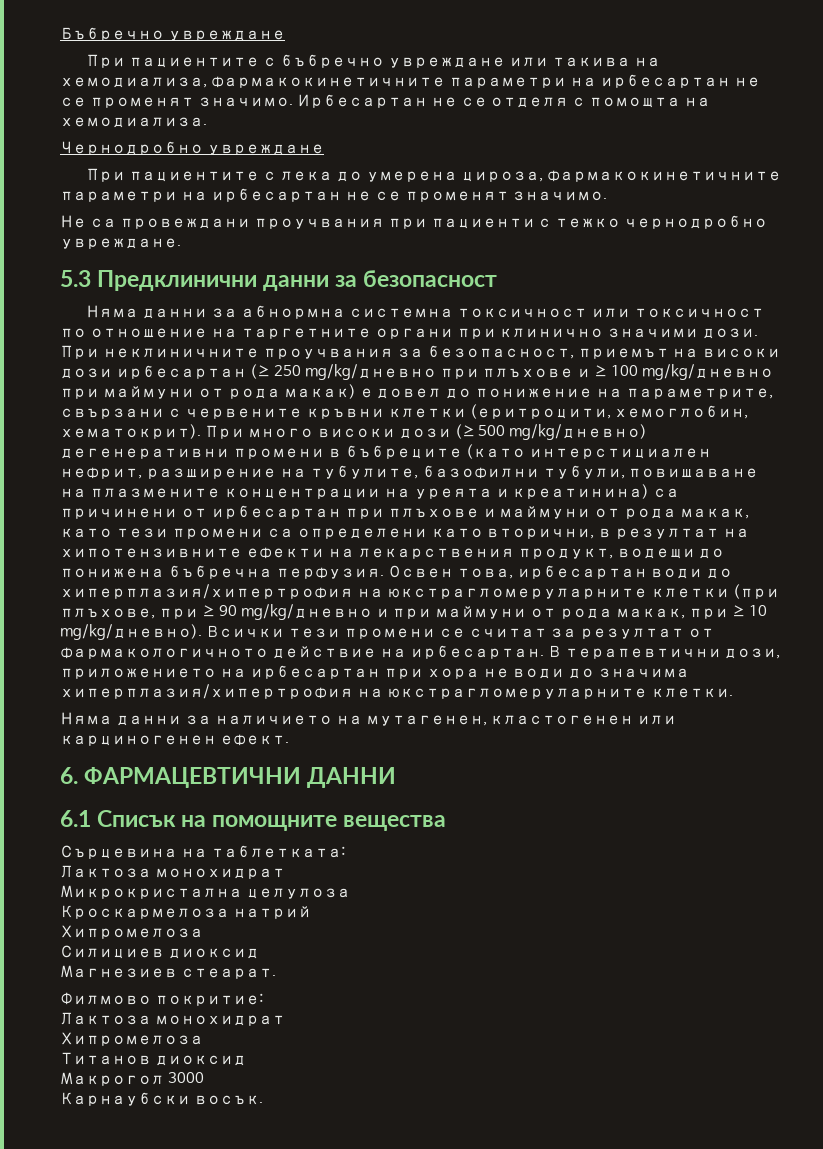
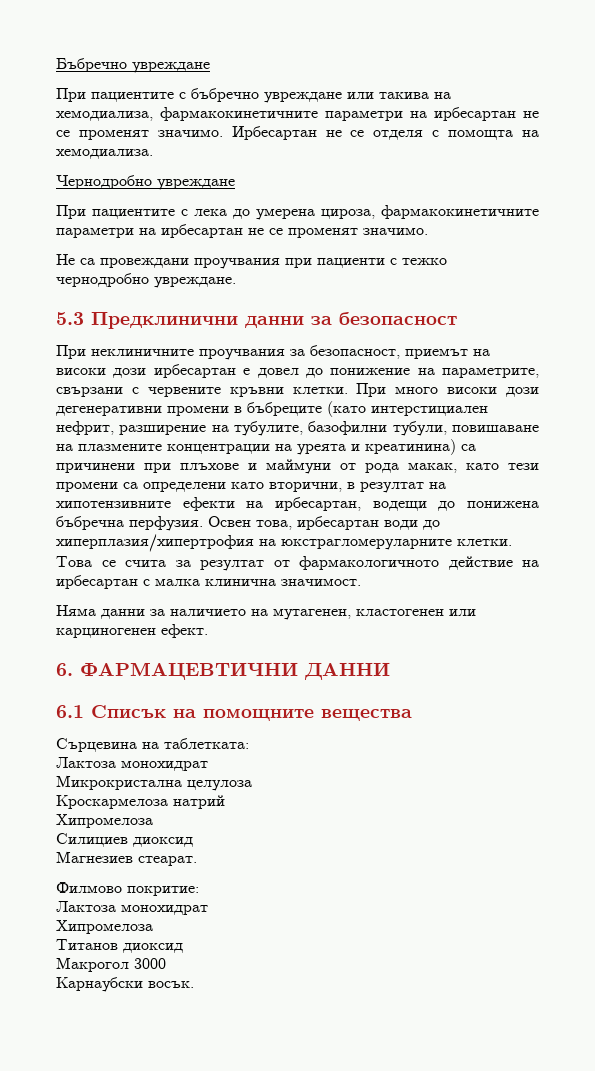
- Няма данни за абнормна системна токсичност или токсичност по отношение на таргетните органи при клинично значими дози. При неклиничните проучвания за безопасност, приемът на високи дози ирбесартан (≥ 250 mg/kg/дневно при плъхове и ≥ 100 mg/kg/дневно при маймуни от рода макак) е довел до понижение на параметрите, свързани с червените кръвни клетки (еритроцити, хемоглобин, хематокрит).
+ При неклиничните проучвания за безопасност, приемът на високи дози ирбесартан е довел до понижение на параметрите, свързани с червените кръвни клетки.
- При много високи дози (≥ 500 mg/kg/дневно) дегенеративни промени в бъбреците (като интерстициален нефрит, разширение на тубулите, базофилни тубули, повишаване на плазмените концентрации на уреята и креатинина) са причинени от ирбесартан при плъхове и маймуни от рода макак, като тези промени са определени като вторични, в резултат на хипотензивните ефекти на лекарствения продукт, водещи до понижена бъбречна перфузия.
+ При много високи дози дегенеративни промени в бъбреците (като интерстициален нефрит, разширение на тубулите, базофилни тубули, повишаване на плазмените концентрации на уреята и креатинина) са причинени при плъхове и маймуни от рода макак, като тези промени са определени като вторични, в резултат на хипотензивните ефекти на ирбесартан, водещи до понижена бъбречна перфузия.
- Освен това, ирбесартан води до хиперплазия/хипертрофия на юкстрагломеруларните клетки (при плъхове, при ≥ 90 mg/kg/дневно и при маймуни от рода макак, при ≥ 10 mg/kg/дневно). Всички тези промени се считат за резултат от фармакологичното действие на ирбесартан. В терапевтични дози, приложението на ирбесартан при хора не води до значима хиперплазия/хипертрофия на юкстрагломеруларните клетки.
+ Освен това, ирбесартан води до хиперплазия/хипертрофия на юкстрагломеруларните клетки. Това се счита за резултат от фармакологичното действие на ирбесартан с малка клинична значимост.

+===+

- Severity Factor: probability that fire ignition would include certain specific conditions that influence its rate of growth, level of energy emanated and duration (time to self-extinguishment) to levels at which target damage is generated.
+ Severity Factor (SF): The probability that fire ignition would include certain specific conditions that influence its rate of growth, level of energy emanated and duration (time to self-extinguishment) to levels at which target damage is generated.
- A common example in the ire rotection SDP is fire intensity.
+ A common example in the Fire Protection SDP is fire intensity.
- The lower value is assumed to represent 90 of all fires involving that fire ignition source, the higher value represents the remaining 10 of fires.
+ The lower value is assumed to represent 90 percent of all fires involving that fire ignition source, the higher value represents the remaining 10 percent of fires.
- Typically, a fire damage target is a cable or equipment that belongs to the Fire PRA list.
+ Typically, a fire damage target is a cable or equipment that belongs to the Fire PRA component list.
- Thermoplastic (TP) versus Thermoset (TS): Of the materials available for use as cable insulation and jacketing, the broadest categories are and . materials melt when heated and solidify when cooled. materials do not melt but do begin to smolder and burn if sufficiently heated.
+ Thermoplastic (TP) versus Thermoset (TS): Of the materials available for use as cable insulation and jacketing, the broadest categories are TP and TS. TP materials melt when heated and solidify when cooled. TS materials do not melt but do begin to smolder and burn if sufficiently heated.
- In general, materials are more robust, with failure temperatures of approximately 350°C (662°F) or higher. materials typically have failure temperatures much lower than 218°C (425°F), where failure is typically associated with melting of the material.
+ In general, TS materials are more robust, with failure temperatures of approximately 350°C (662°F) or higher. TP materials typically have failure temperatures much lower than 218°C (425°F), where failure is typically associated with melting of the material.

+===+

TASK DIRECTIONS: Copy the records above exactly, beginning at the line that contains "percent of fires." and stopping after the line that contains "- Typically, a".

SOLUTION TO THE PROBLEM:
+ The lower value is assumed to represent 90 percent of all fires involving that fire ignition source, the higher value represents the remaining 10 percent of fires.
- Typically, a fire damage target is a cable or equipment that belongs to the Fire PRA list.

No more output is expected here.